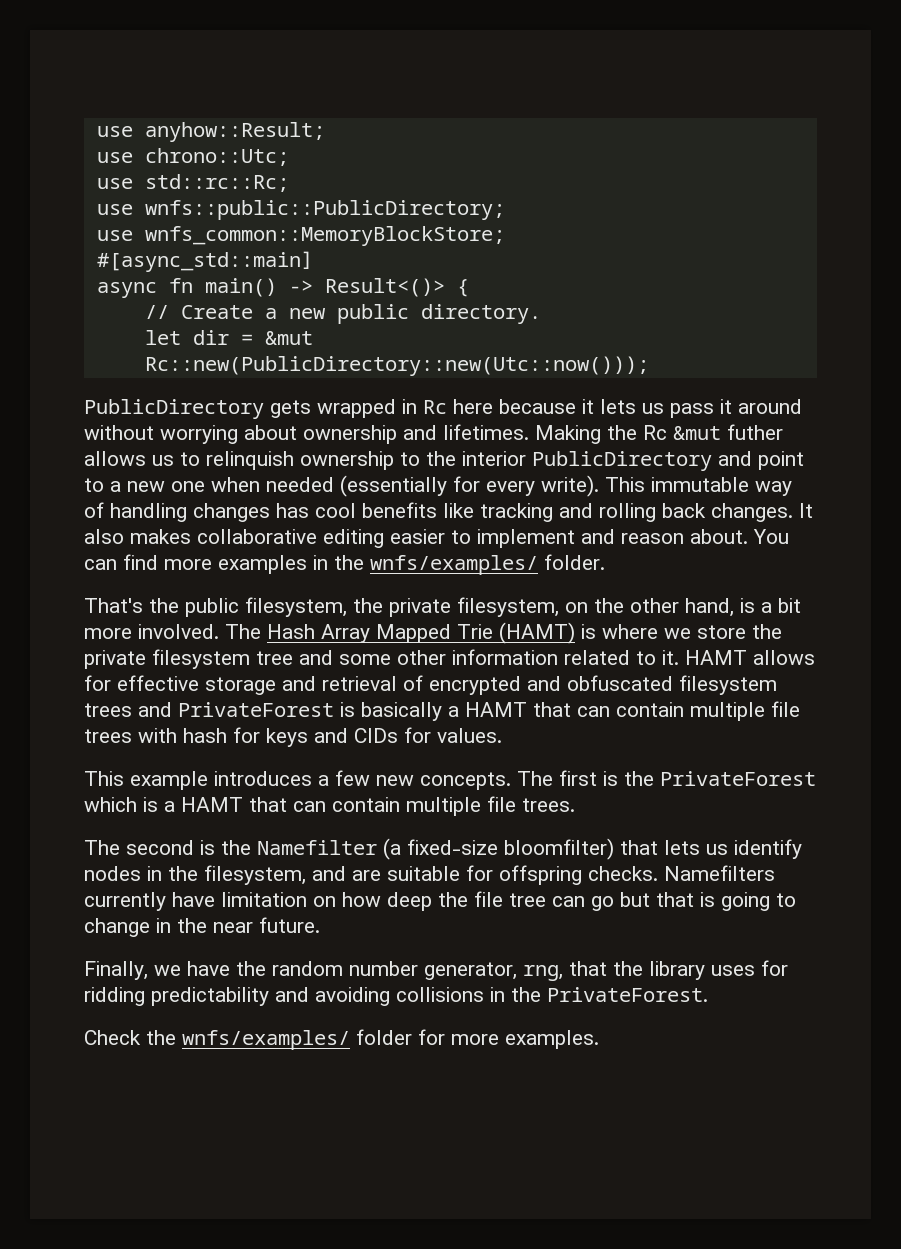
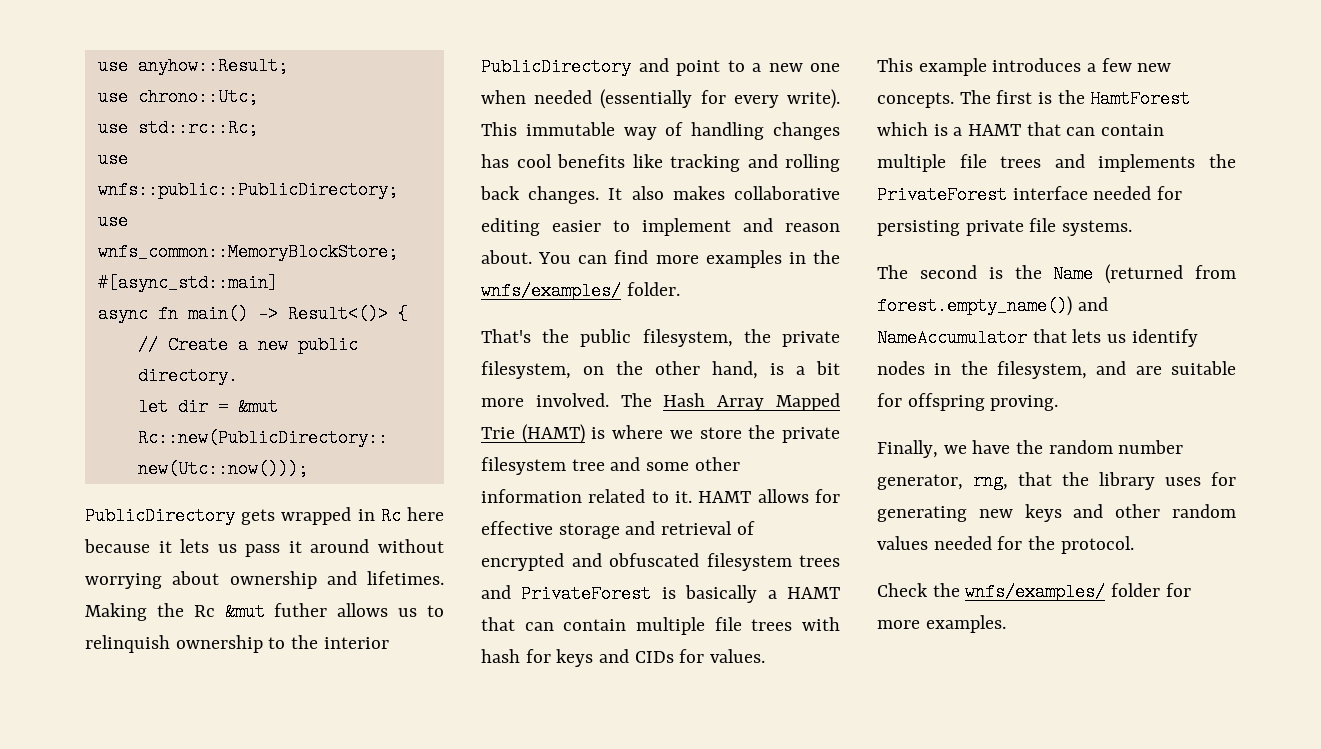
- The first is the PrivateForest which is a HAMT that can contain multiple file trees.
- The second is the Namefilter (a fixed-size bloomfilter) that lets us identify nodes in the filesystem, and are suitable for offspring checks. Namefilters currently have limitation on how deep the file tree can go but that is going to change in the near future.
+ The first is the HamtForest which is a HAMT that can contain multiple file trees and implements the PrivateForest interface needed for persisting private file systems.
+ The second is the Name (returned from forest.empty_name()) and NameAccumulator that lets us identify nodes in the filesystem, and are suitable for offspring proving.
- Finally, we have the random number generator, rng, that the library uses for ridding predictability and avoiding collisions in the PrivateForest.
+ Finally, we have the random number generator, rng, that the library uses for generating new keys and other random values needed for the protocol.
::::
The listing above is to be retyped exactly, with all pictures left out.

- The first is the PrivateForest which is a HAMT that can contain multiple file trees.
- The second is the Namefilter (a fixed-size bloomfilter) that lets us identify nodes in the filesystem, and are suitable for offspring checks. Namefilters currently have limitation on how deep the file tree can go but that is going to change in the near future.
+ The first is the HamtForest which is a HAMT that can contain multiple file trees and implements the PrivateForest interface needed for persisting private file systems.
+ The second is the Name (returned from forest.empty_name()) and NameAccumulator that lets us identify nodes in the filesystem, and are suitable for offspring proving.
- Finally, we have the random number generator, rng, that the library uses for ridding predictability and avoiding collisions in the PrivateForest.
+ Finally, we have the random number generator, rng, that the library uses for generating new keys and other random values needed for the protocol.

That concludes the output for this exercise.